## Extracted records
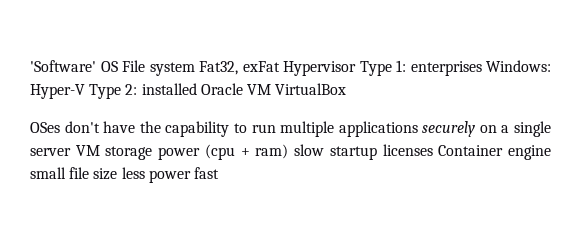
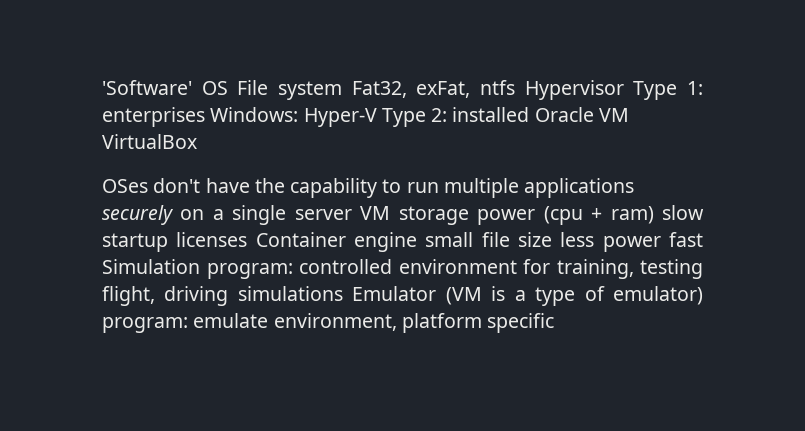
- 'Software' OS File system Fat32, exFat Hypervisor Type 1: enterprises Windows: Hyper-V Type 2: installed Oracle VM VirtualBox
+ 'Software' OS File system Fat32, exFat, ntfs Hypervisor Type 1: enterprises Windows: Hyper-V Type 2: installed Oracle VM VirtualBox
- OSes don't have the capability to run multiple applications securely on a single server VM storage power (cpu + ram) slow startup licenses Container engine small file size less power fast
+ OSes don't have the capability to run multiple applications securely on a single server VM storage power (cpu + ram) slow startup licenses Container engine small file size less power fast Simulation program: controlled environment for training, testing flight, driving simulations Emulator (VM is a type of emulator) program: emulate environment, platform specific

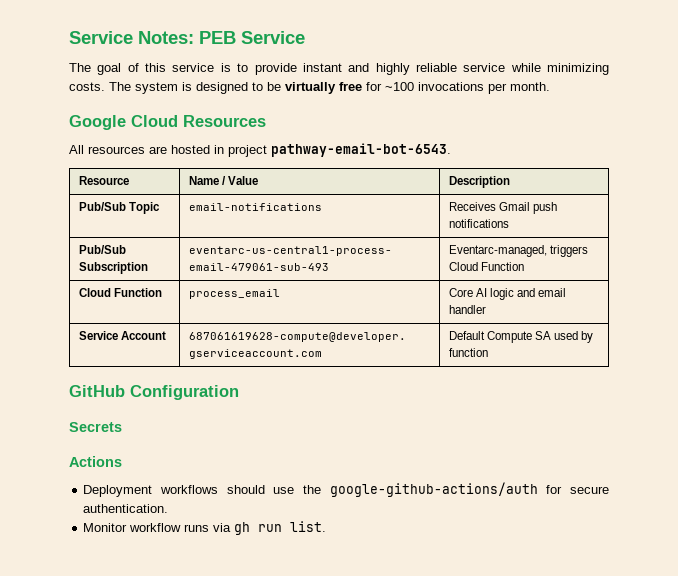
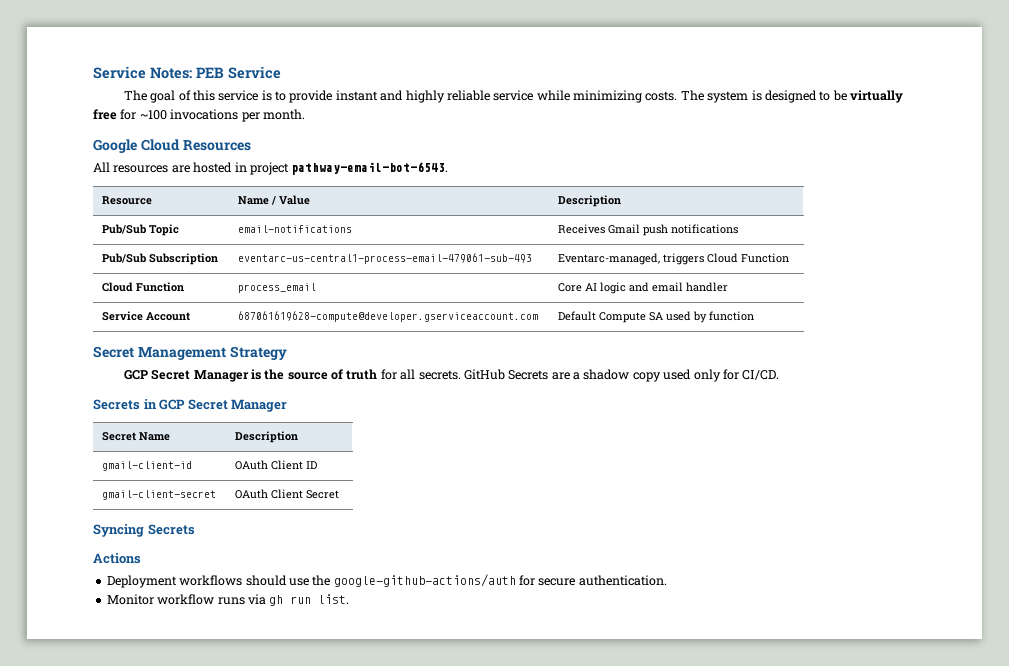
- GitHub Configuration
- Secrets
+ Secret Management Strategy
+ GCP Secret Manager is the source of truth for all secrets. GitHub Secrets are a shadow copy used only for CI/CD.
+ Secrets in GCP Secret Manager
+ Secret Name | Description
+ gmail-client-id | OAuth Client ID
+ gmail-client-secret | OAuth Client Secret
+ Syncing Secrets

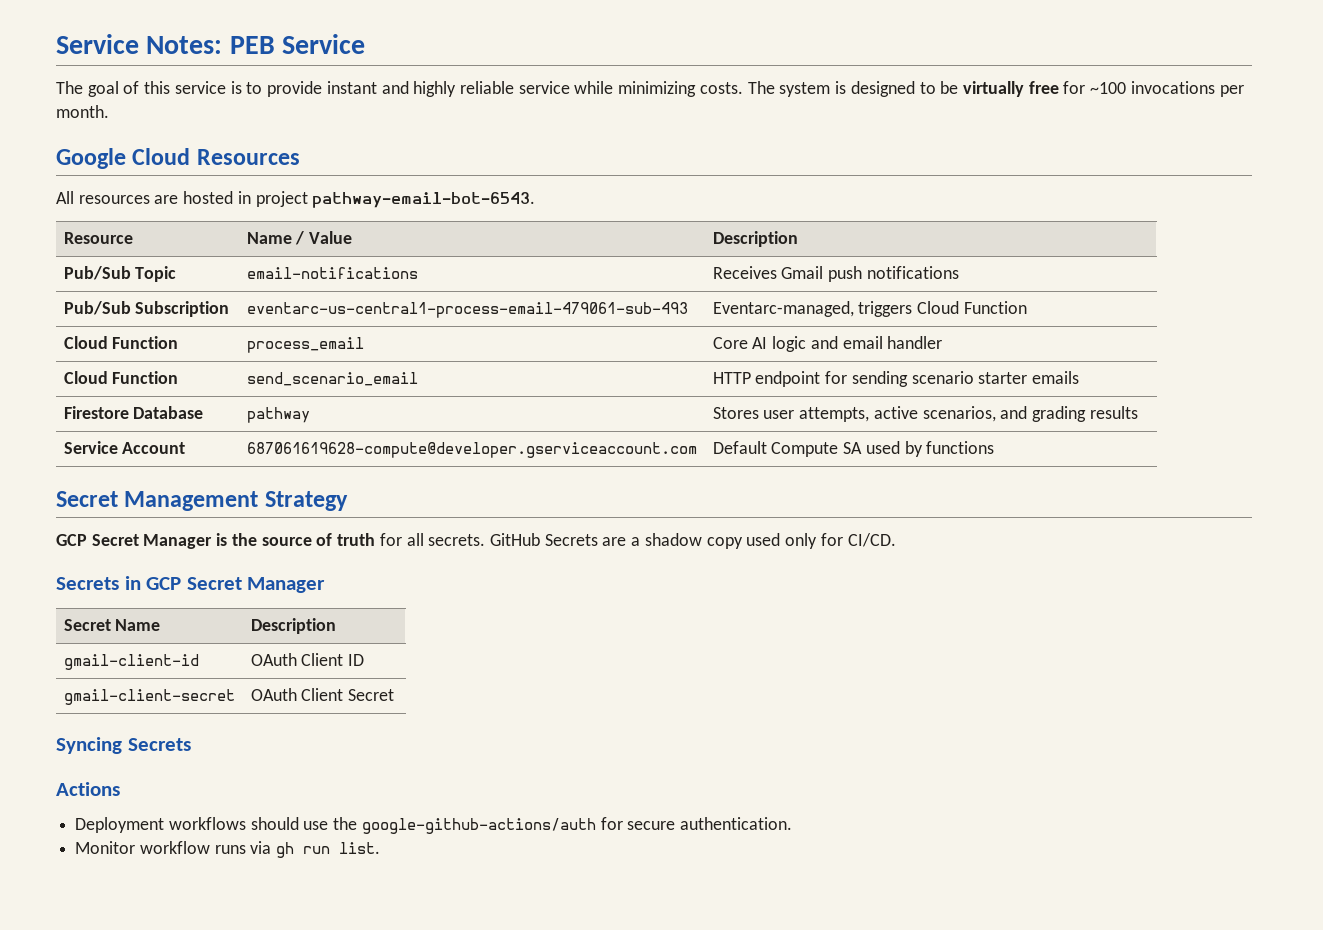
+ Cloud Function | send_scenario_email | HTTP endpoint for sending scenario starter emails
+ Firestore Database | pathway | Stores user attempts, active scenarios, and grading results
- Service Account | 687061619628-compute@developer.gserviceaccount.com | Default Compute SA used by function
+ Service Account | 687061619628-compute@developer.gserviceaccount.com | Default Compute SA used by functions

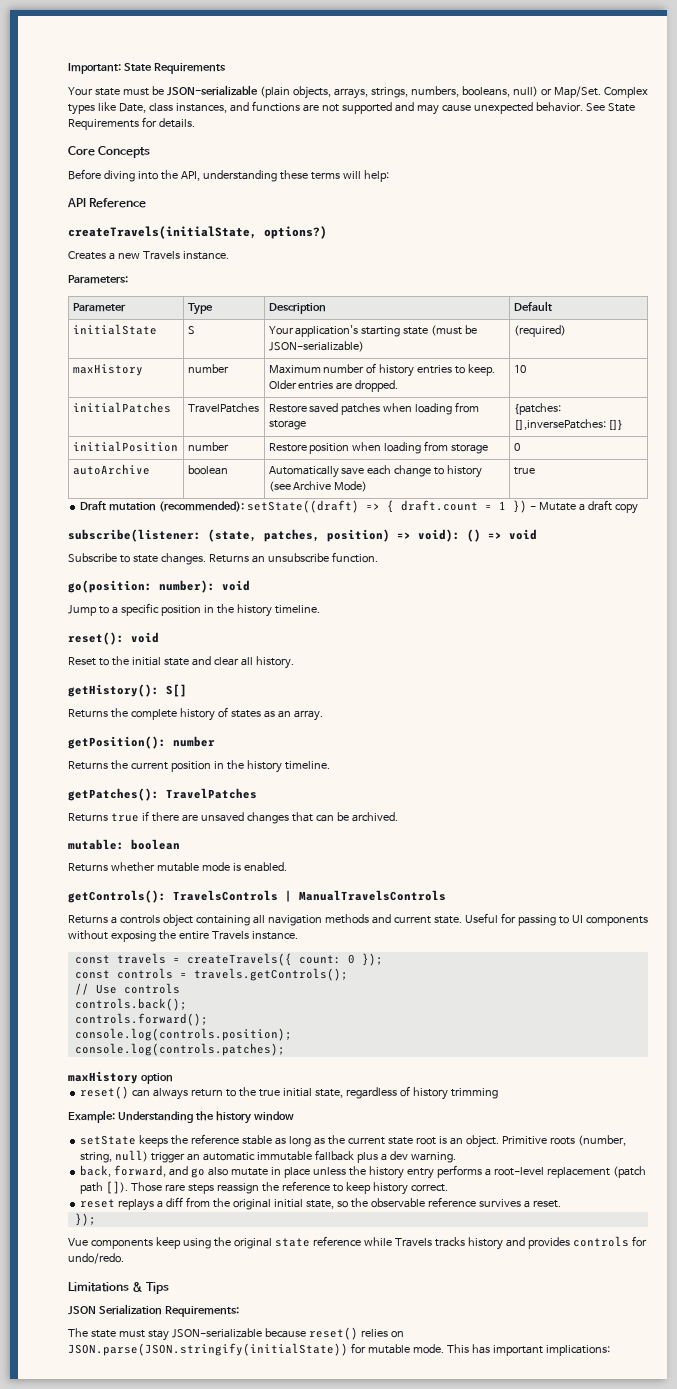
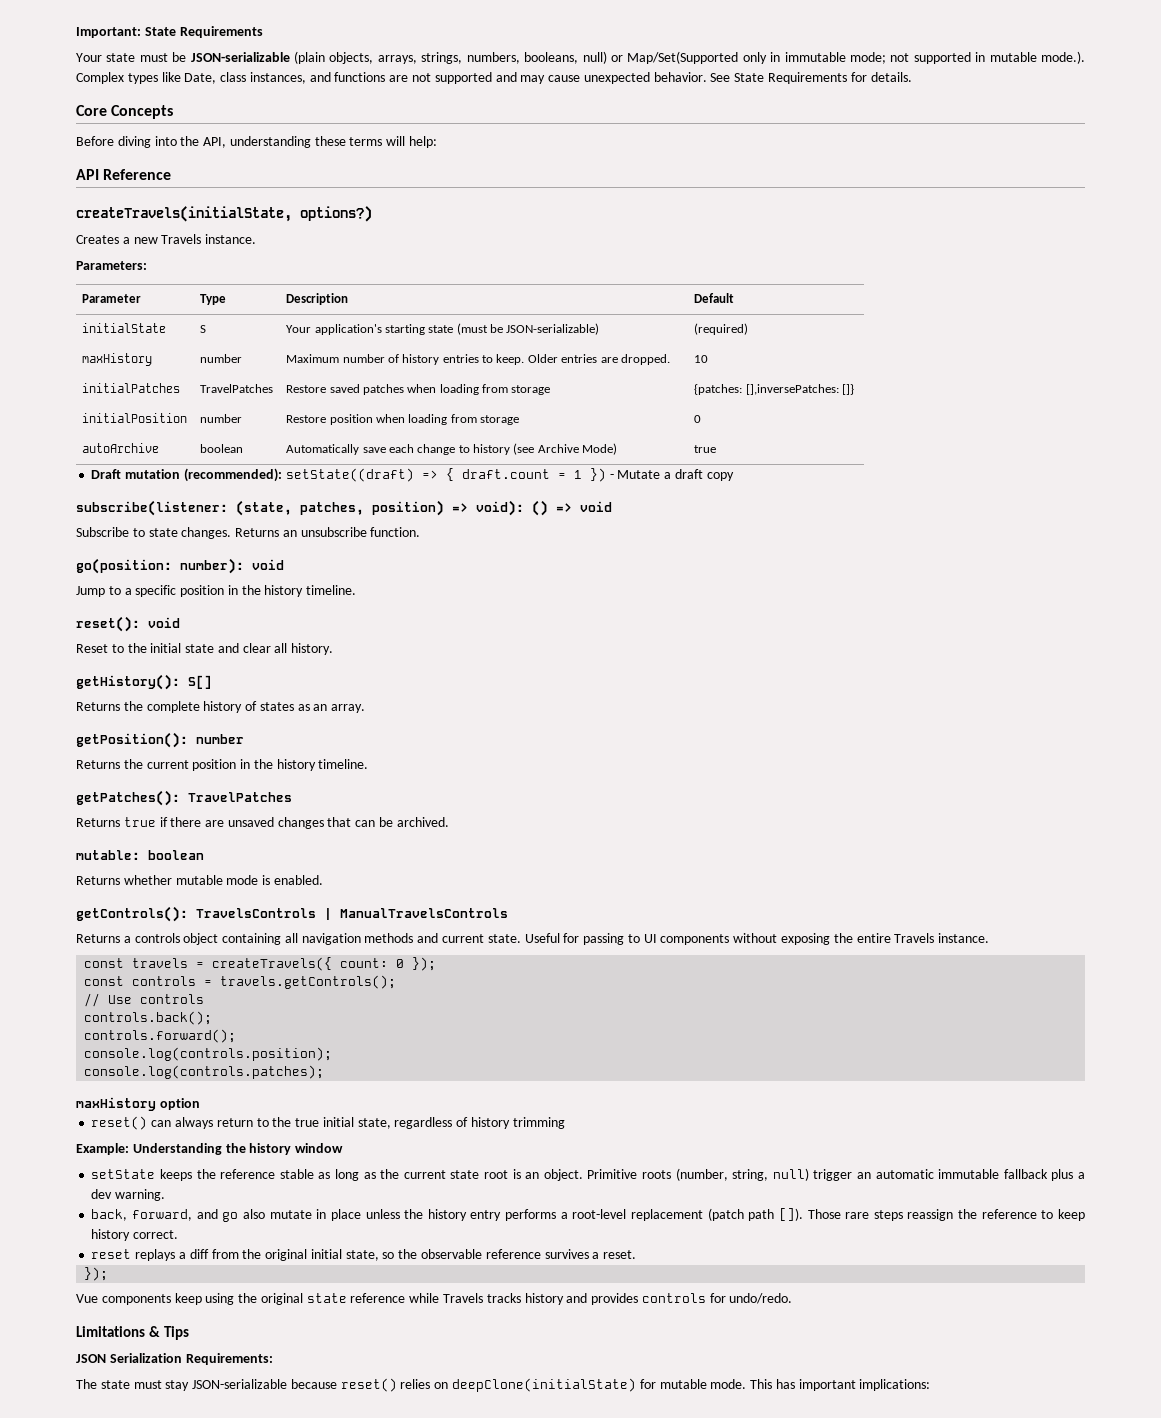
- Your state must be JSON-serializable (plain objects, arrays, strings, numbers, booleans, null) or Map/Set. Complex types like Date, class instances, and functions are not supported and may cause unexpected behavior.
+ Your state must be JSON-serializable (plain objects, arrays, strings, numbers, booleans, null) or Map/Set(Supported only in immutable mode; not supported in mutable mode.). Complex types like Date, class instances, and functions are not supported and may cause unexpected behavior.
- The state must stay JSON-serializable because reset() relies on JSON.parse(JSON.stringify(initialState)) for mutable mode.
+ The state must stay JSON-serializable because reset() relies on deepClone(initialState) for mutable mode.

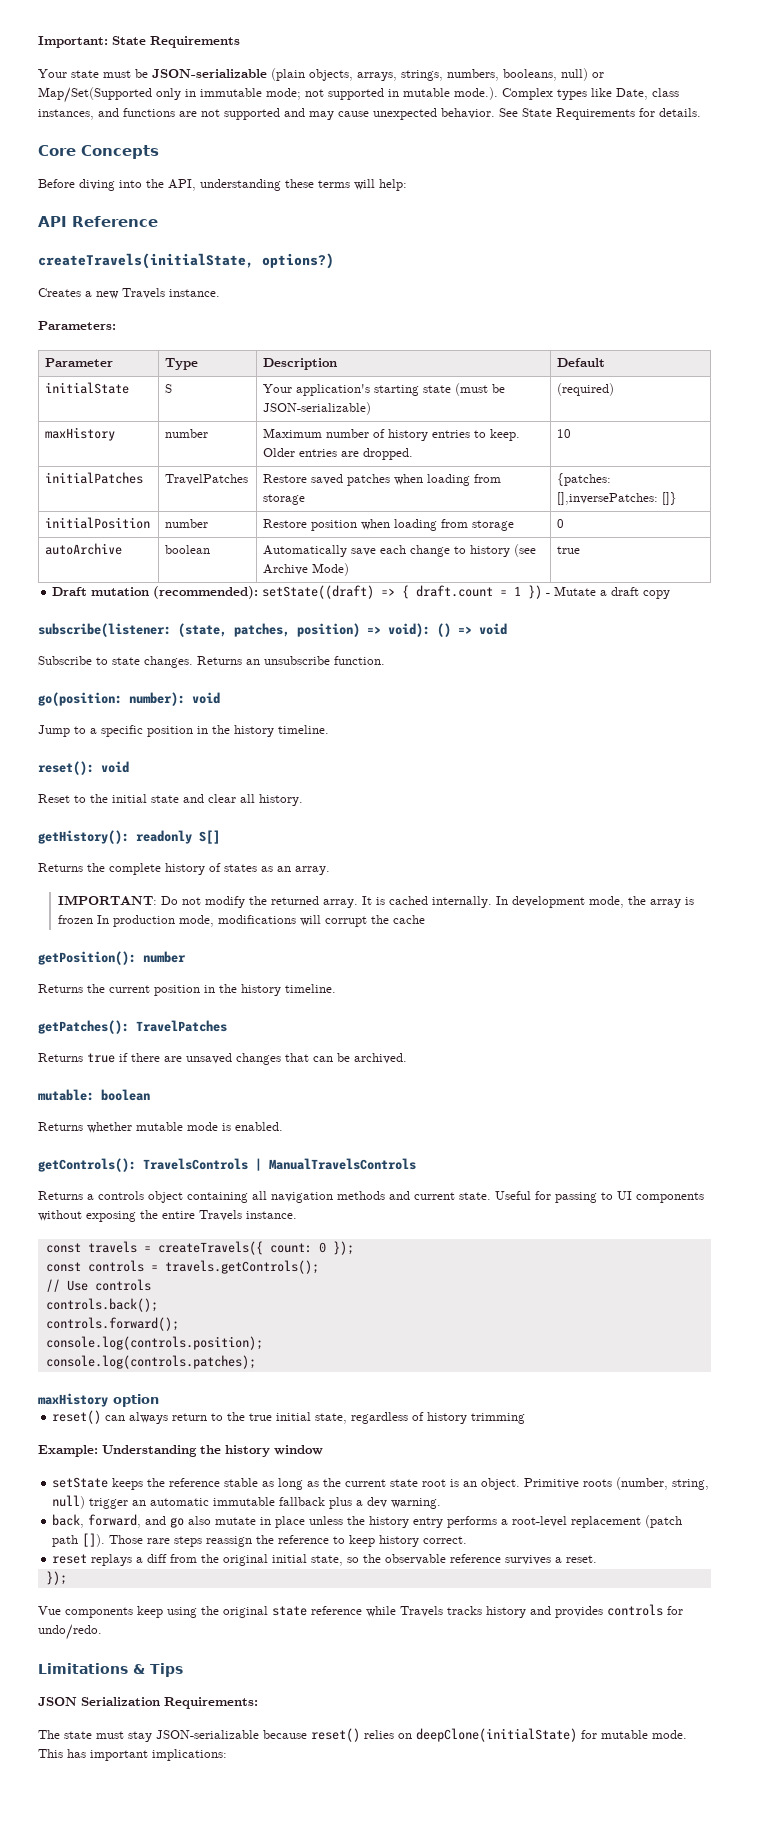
- getHistory(): S[]
+ getHistory(): readonly S[]
+ IMPORTANT: Do not modify the returned array. It is cached internally. In development mode, the array is frozen In production mode, modifications will corrupt the cache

## Work to be completed
In the entries above, restate word for word the lines between the one holding "- GitHub Configuration" and the one holding "OAuth Client ID", inclusive, and nothing besides.

## Solution to this exercise
- GitHub Configuration
- Secrets
+ Secret Management Strategy
+ GCP Secret Manager is the source of truth for all secrets. GitHub Secrets are a shadow copy used only for CI/CD.
+ Secrets in GCP Secret Manager
+ Secret Name | Description
+ gmail-client-id | OAuth Client ID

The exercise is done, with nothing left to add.